> WHAT TO PRODUCE:
Under this line are the records; write out word for word the part that begins at the line containing "2010: 5260 -> none" and ends at the line containing "2019: none -> 5200", and no more.

> RECORDS FOR THIS TASK:

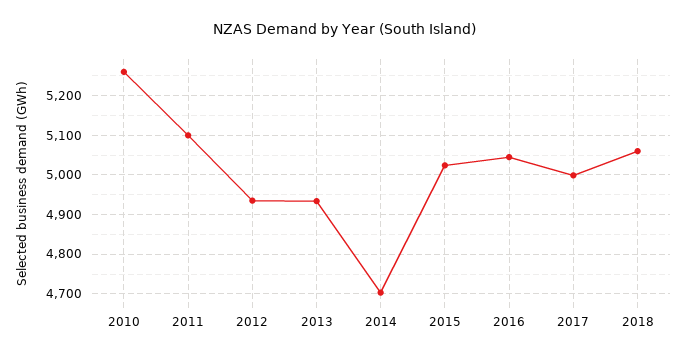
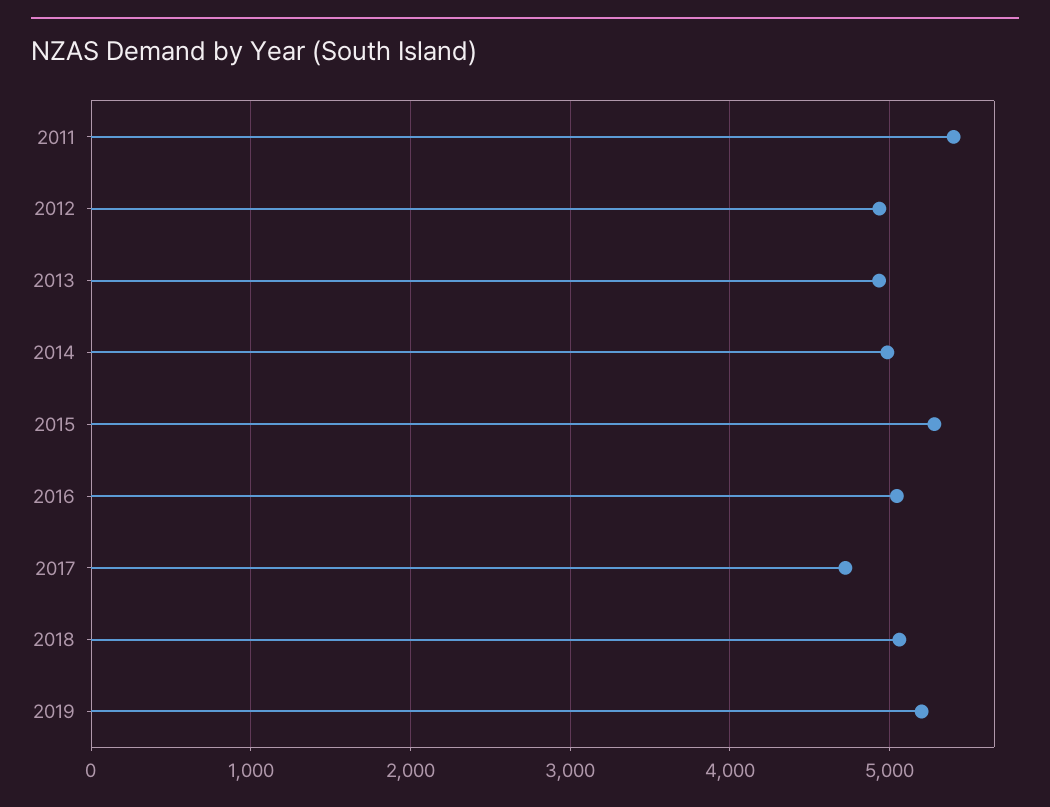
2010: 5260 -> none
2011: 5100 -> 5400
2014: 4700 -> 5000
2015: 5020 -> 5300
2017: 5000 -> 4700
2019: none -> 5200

--

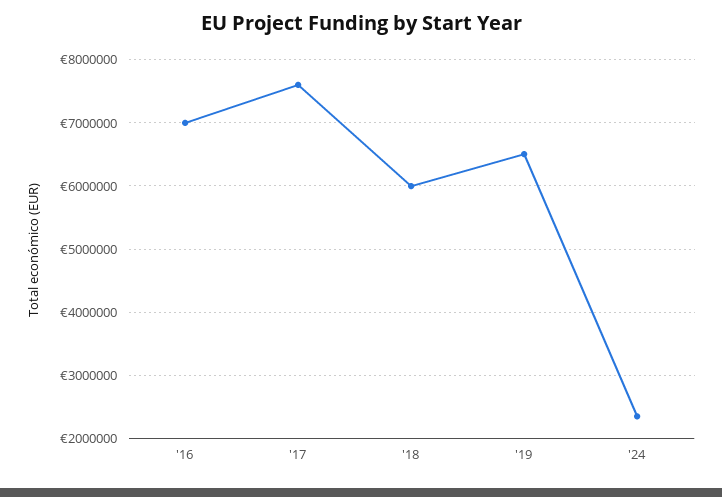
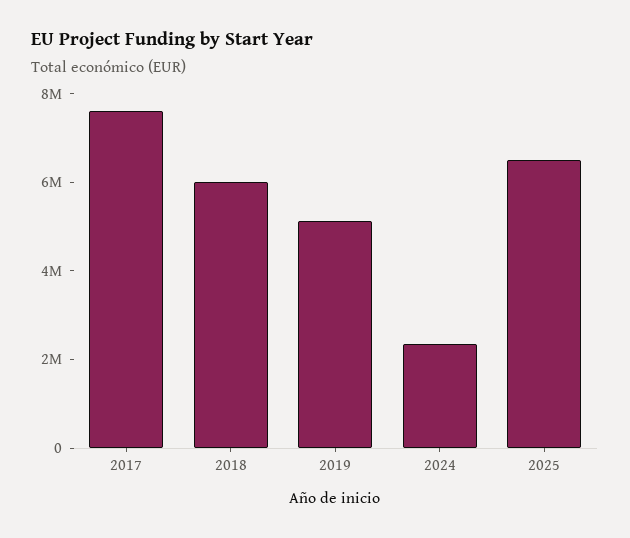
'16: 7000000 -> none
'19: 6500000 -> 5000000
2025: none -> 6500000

> YOUR RESPONSE:
2010: 5260 -> none
2011: 5100 -> 5400
2014: 4700 -> 5000
2015: 5020 -> 5300
2017: 5000 -> 4700
2019: none -> 5200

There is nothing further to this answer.